Actually, if you don't lose weight on 1200 calories a day, and you absolutely have to lose weight, go to 1000 calories a day. Then you will lose weight, or start to lose weight. It may be slow, it may be uneven, and it may not work so that you have to go even lower in calories!
I joined a clinic for weight loss years ago and I ate 750 calories a day. I lost weight. 20 pounds. It was fantastic. It was very doable. I was meticulous about counting and measuring what I ate. It was not Weight Watchers. It was a clinic that required you to check in every single day (except Sunday) to report your progress and problems. Needless to say, there was plenty of support with one-on-one counseling.

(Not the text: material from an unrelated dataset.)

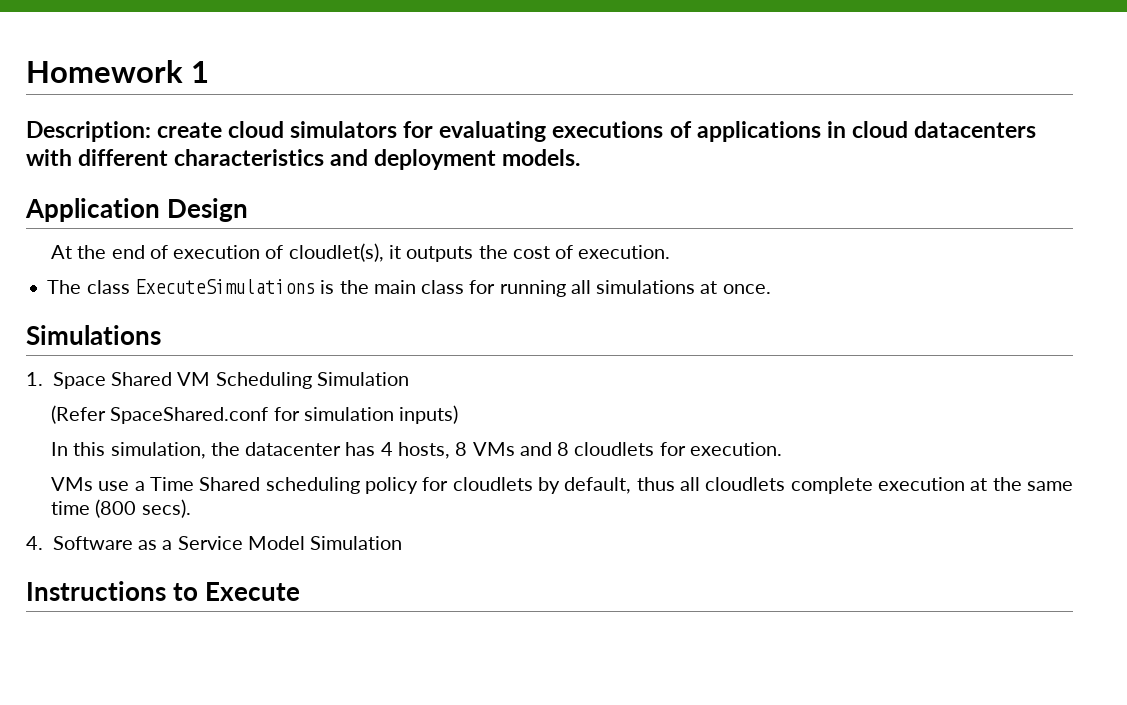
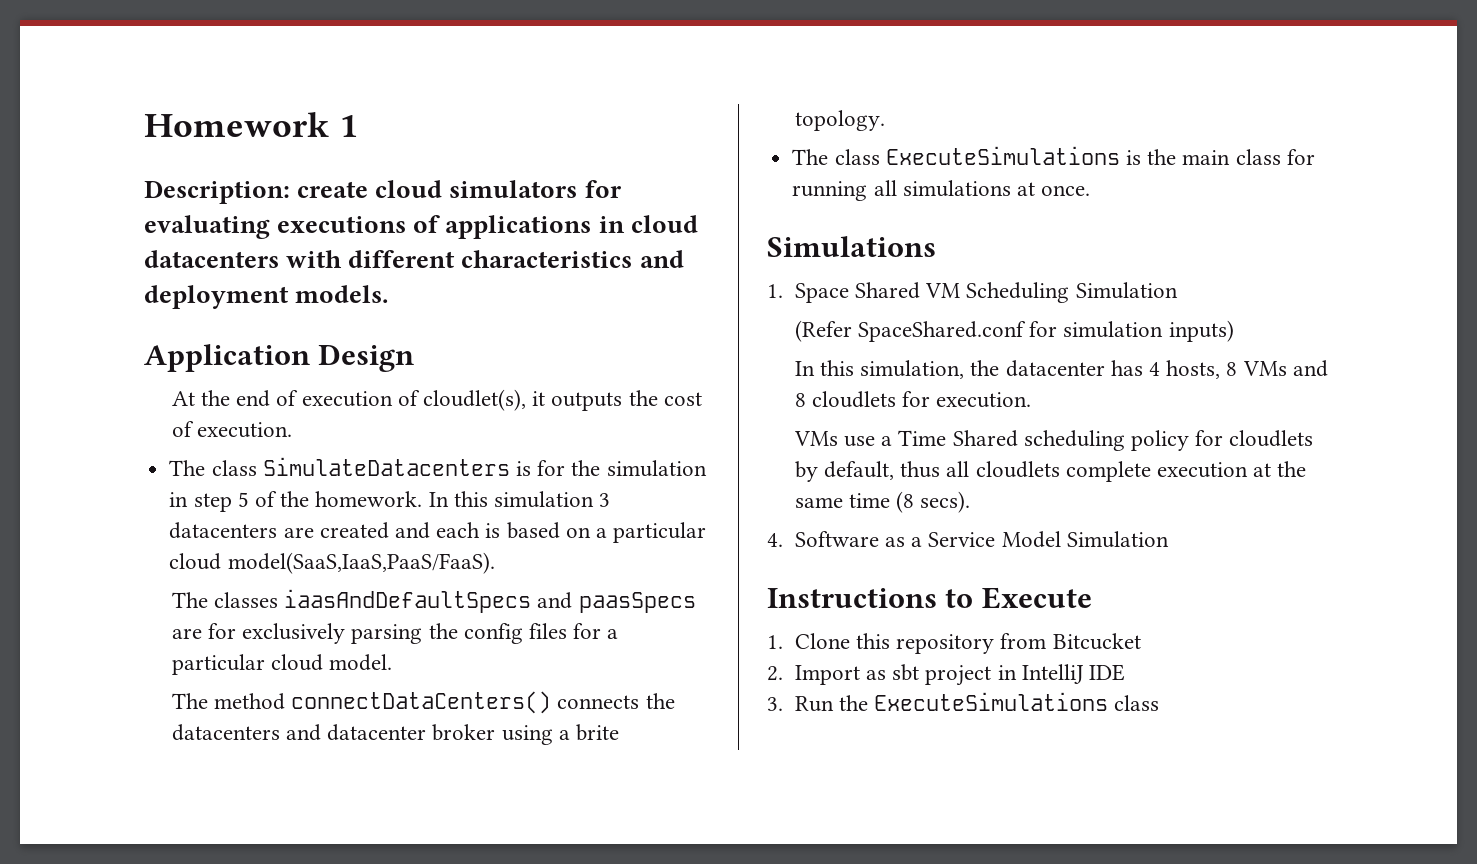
(671, 252) none -> [169,457,707,477] [169,491,611,512] [169,522,707,543] [169,552,495,574] [171,589,696,613] [171,623,619,644] [171,654,393,675] [171,691,675,714] [171,724,619,745] [794,110,885,131] // The class SimulateDatacenters is for the simulation in step 5 of the homework. In this simulation 3 datacenters are created and each is based on a particular cloud model(SaaS,IaaS,PaaS/FaaS). // The classes iaasAndDefaultSpecs and paasSpecs are for exclusively parsing the config files for a particular cloud model. // The method connectDataCenters() connects the datacenters and datacenter broker using a brite topology.
[95,499,137,518] (800 -> [896,491,915,513] (8
(301, 591) none -> [767,633,1141,654] [767,664,1125,686] [767,692,1160,712] // 1. Clone this repository from Bitcucket // 2. Import as sbt project in IntelliJ IDE // 3. Run the ExecuteSimulations class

Imagine 750 calories a day. I was on that diet for months. Don't you think I should have lost more than 20 pounds?
WW is geared to the average person. If your dietician did not change your calorie requirement so that you DID lose weight instead of gaining on 1200 calories, then something was wrong with your dietician.
I was listening to a podcast a few years ago in which a person who wanted to lose some weight worked out AND dieted for months before she lost something like 5 pounds. She was a person who already exercised and dieted anyway and this was ON TOP of her ordinary regimen.
One thing that WW will tell you is that, if you are not losing when you eat 20 points worth of food in a day, lower it to 18, then to 15, then to 12, and so on. Until you do start losing. How's that for flexibility.
Atkins may have worked better for you. It will, as time goes on, pose its own problems, and you will have to adjust that method of dieting - just as WW diets have to be adjusted! They are all basically subject to the same laws and pitfalls. Boredom, changes in hormones, changes in metabolism as people age, etc.
WW will say, 'Does it work? Then fine...' In that respect, WW does not care if you have a steak for breakfast, lunch and dinner. The scale is going to be the judge, no one else.
That 750-calorie diet I was on, by the way, was FANTASTIC. It beat Atkins AND WW, hands-down, in any contest. Why? Because you lost your appetite on it. If you want to understand that diet, read Kafka's 'The Hunger Artist'!